Je salue la qualité de ce rapport, qui ne se résume pas à une évaluation des dispositifs existants, assortie de préconisations, mais qui met également au jour des pratiques très positives et trop peu connues.
La mobilité des jeunes est nécessaire pour la formation, pour l'emploi, pour l'autonomie en général, et l'on voit bien que les handicaps, qu'ils soient financiers, sociaux ou géographiques, ont une fâcheuse tendance à se cumuler. Le milieu rural en fournit une bonne illustration, et toute la carte des formations est à revoir, car elle reste pensée en fonction de la proximité géographique. Les étudiants de Harvard sont loin d'habiter tous à vingt kilomètres de leur université, et j'ai pu constater dans ma propre circonscription que déplacer de sept kilomètres un lycée pose un problème à la fois pratique, social et culturel. Il y a vingt-cinq ans, j'ai expérimenté une formule de précontrat en fin de troisième : études payées, débouchant sur un recrutement. J'ai réuni toutes les administrations et tous les organismes concernés : tous m'ont dit que c'était impossible, et pourtant nous l'avons fait.
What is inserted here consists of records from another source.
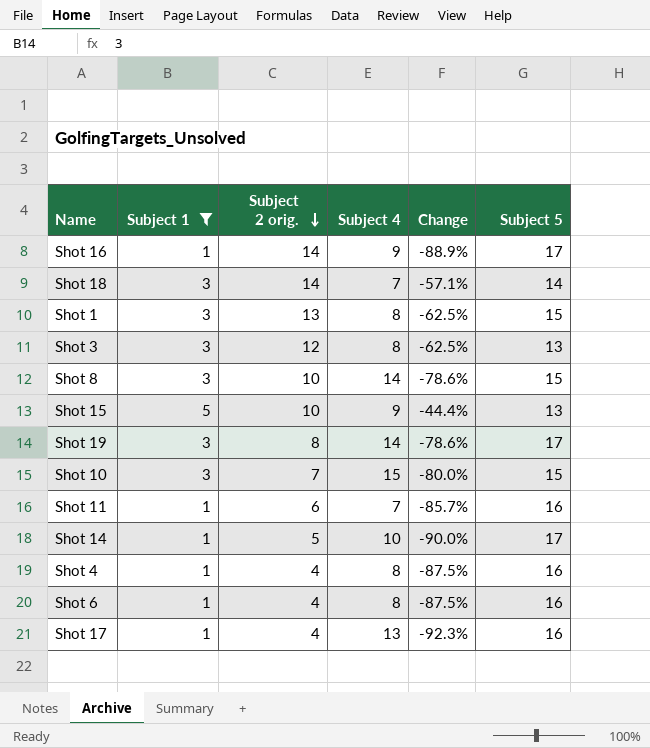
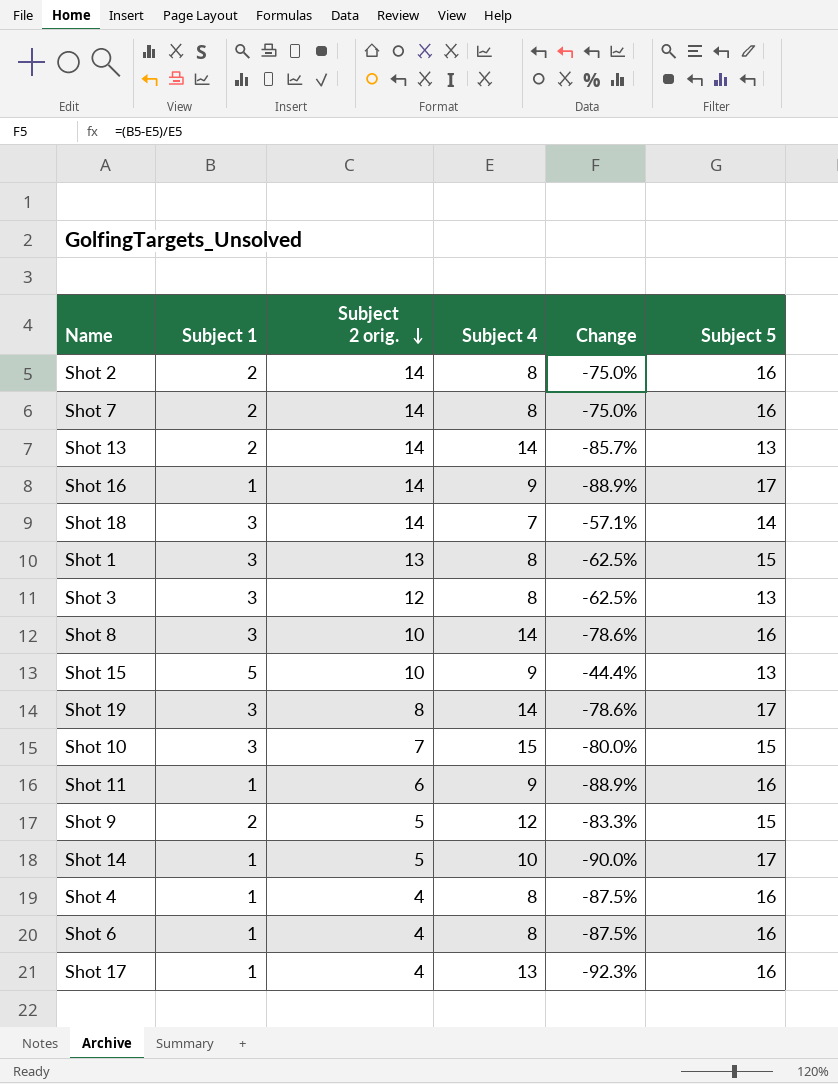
filter: Subject 1 != 2 -> none
Shot 8 | Subject 5: 15 -> 16
Shot 11 | Subject 4: 7 -> 9
Shot 11 | Change: -85.7% -> -88.9%

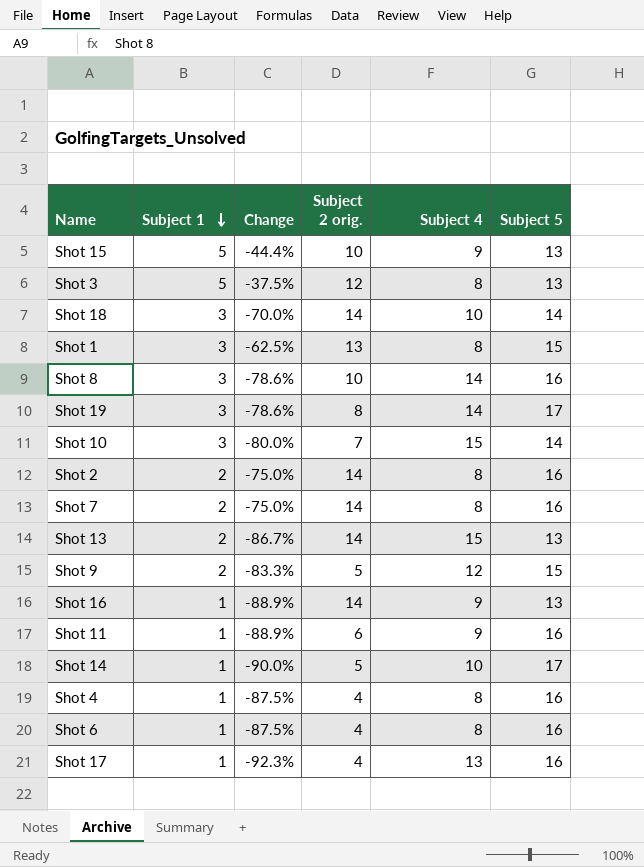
row order: Subject 2 orig. descending -> Subject 1 descending
column Change | position: 5 -> 3
Shot 3 | Subject 1: 3 -> 5
Shot 3 | Change: -62.5% -> -37.5%
Shot 18 | Change: -57.1% -> -70.0%
Shot 18 | Subject 4: 7 -> 10
Shot 10 | Subject 5: 15 -> 14
Shot 13 | Change: -85.7% -> -86.7%
Shot 13 | Subject 4: 14 -> 15
Shot 16 | Subject 5: 17 -> 13

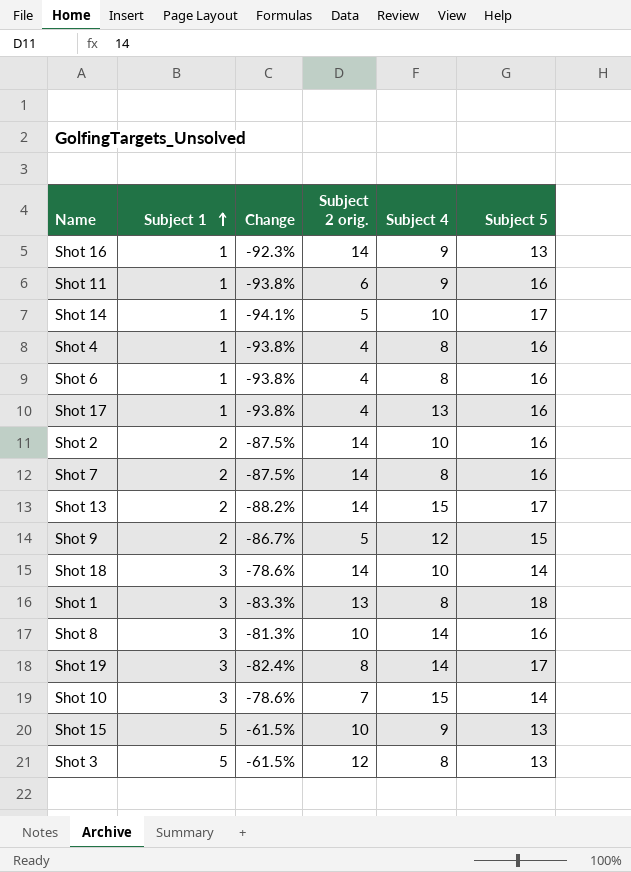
row order: Subject 1 descending -> Subject 1 ascending
column Change | formula: ([Subject 1] - [Subject 4]) / [Subject 4] -> ([Subject 1] - [Subject 5]) / [Subject 5]
Shot 2 | Subject 4: 8 -> 10
Shot 13 | Subject 5: 13 -> 17
Shot 1 | Subject 5: 15 -> 18

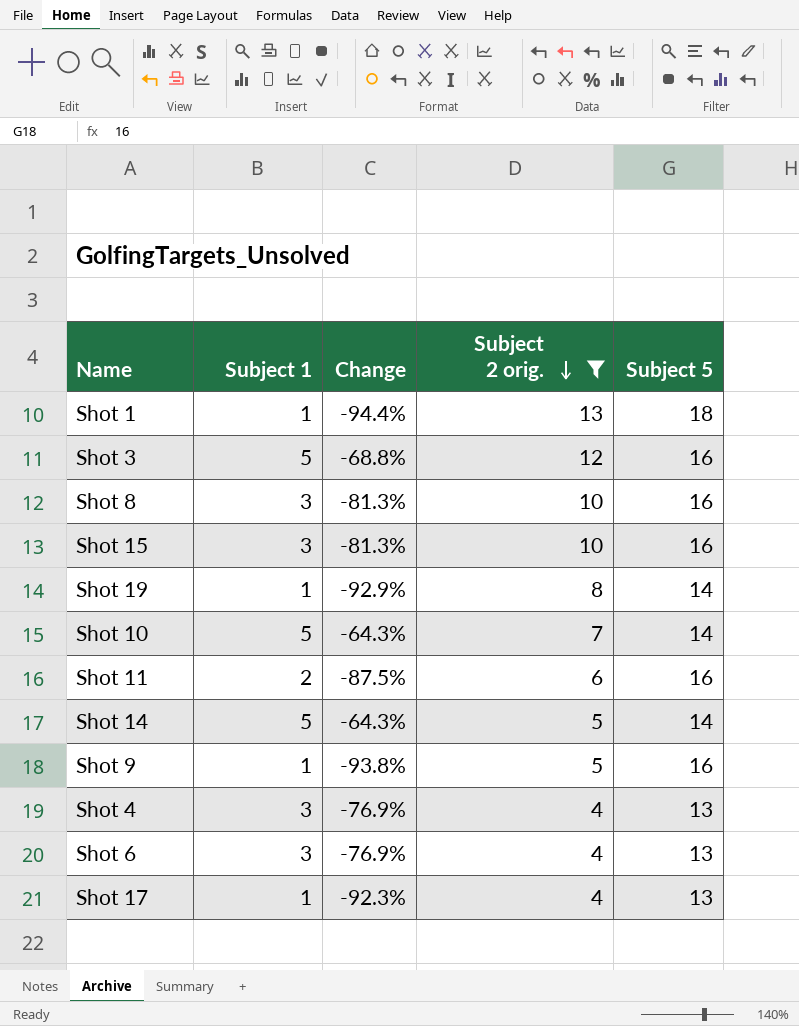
filter: none -> Subject 2 orig. != 14
row order: Subject 1 ascending -> Subject 2 orig. descending
column Subject 4 | position: 5 -> none
Shot 1 | Subject 1: 3 -> 1
Shot 1 | Change: -83.3% -> -94.4%
Shot 3 | Change: -61.5% -> -68.8%
Shot 3 | Subject 5: 13 -> 16
Shot 15 | Subject 1: 5 -> 3
Shot 15 | Change: -61.5% -> -81.3%
Shot 15 | Subject 5: 13 -> 16
Shot 19 | Subject 1: 3 -> 1
Shot 19 | Change: -82.4% -> -92.9%
Shot 19 | Subject 5: 17 -> 14
Shot 10 | Subject 1: 3 -> 5
Shot 10 | Change: -78.6% -> -64.3%
Shot 11 | Subject 1: 1 -> 2
Shot 11 | Change: -93.8% -> -87.5%
Shot 14 | Subject 1: 1 -> 5
Shot 14 | Change: -94.1% -> -64.3%
Shot 14 | Subject 5: 17 -> 14
Shot 9 | Subject 1: 2 -> 1
Shot 9 | Change: -86.7% -> -93.8%
Shot 9 | Subject 5: 15 -> 16
Shot 4 | Subject 1: 1 -> 3
Shot 4 | Change: -93.8% -> -76.9%
Shot 4 | Subject 5: 16 -> 13
Shot 6 | Subject 1: 1 -> 3
Shot 6 | Change: -93.8% -> -76.9%
Shot 6 | Subject 5: 16 -> 13
Shot 17 | Change: -93.8% -> -92.3%
Shot 17 | Subject 5: 16 -> 13

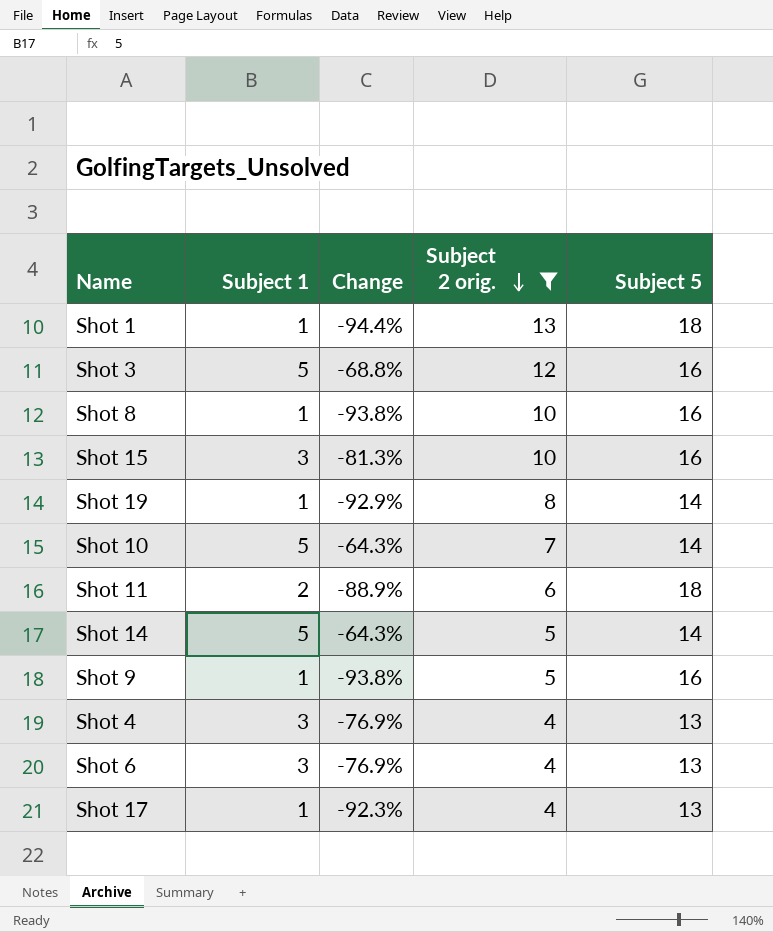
Shot 8 | Subject 1: 3 -> 1
Shot 8 | Change: -81.3% -> -93.8%
Shot 11 | Change: -87.5% -> -88.9%
Shot 11 | Subject 5: 16 -> 18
Des jeunes qui seraient restés chez eux, en se contentant des formations disponibles sur place, sont allés habiter pendant trois ans en internat, à 200 kilomètres, et ont trouvé du travail à leur retour. La preuve est donc faite que c'est possible et que ça ne coûte pas très cher. Si on laisse les établissements ou les centres de formation monter des formations de leur côté, et les jeunes et leurs familles se débrouiller avec ce qu'on leur propose, ça ne marche pas. Il faut qu'à un moment donné les deux parties se rencontrent pour surmonter les obstacles. Sinon, les familles les moins aisées n'ont jamais la force pour le faire.
La linéarité constitue, elle aussi, un écueil. Une étude du CNRS a montré que le choix d'orientation des jeunes est conditionné par les métiers qu'ils peuvent observer dans leur vie quotidienne. Les jeunes urbains s'orientent très rarement vers l'élevage, et les jeunes ruraux très peu vers l'informatique. Il faut donc ouvrir le champ des possibles à ceux pour qui il est le plus réduit. Les enseignants, que je respecte beaucoup par ailleurs, n'ont pas dans leur formation l'obligation de passer un CAP, ce qui leur conférerait une certaine forme d'exemplarité auprès de leurs élèves et pourrait créer une proximité entre les différents types de formation. Je pense également que, quelle que soit la réussite future d'un jeune, il faut lui demander de passer, vers la troisième, la partie théorique d'une des dix grandes familles de CAP. De cette façon, un jeune qui se trouve bloqué en fin de première ou après le bac pourra mettre à profit cette base acquise sans régresser et, le moment venu, se comparer à des personnes exerçant d'autres professions, comme du temps du service national, où l'on s'entendait souvent demander combien de fautes on avait commis lors du certificat d'études...
Le tableau des aides est un casse-tête, une sorte de Rubik' cube, une matrice tridimensionnelle irrésolue. Il faut passer de l'obligation contrôlée, comparable à une montre suisse tellement perfectionnée qu'elle ne fonctionne plus, à une initiative responsable. Il faut accepter que ceux qui ont des décisions à prendre assument leurs choix et rendent des comptes. C'est là la voie de la simplification.
Par ailleurs, le rapport envisage-t-il un lien entre les dispositifs présentés et l'engagement citoyen, dans le service civique notamment ?
La question se pose, enfin, du mérite et de la mention. Pour ma part, je ne suis pas sûr d'avoir eu beaucoup de mérite à obtenir une mention. Il y a plus de mérite, même à un niveau de moindre reconnaissance, à s'élever, à monter la marche supérieure lorsqu'elle est haute, qu'à se maintenir au sommet quand on s'y trouve déjà. Pour moi, le mérite ne se confond pas avec l'élite.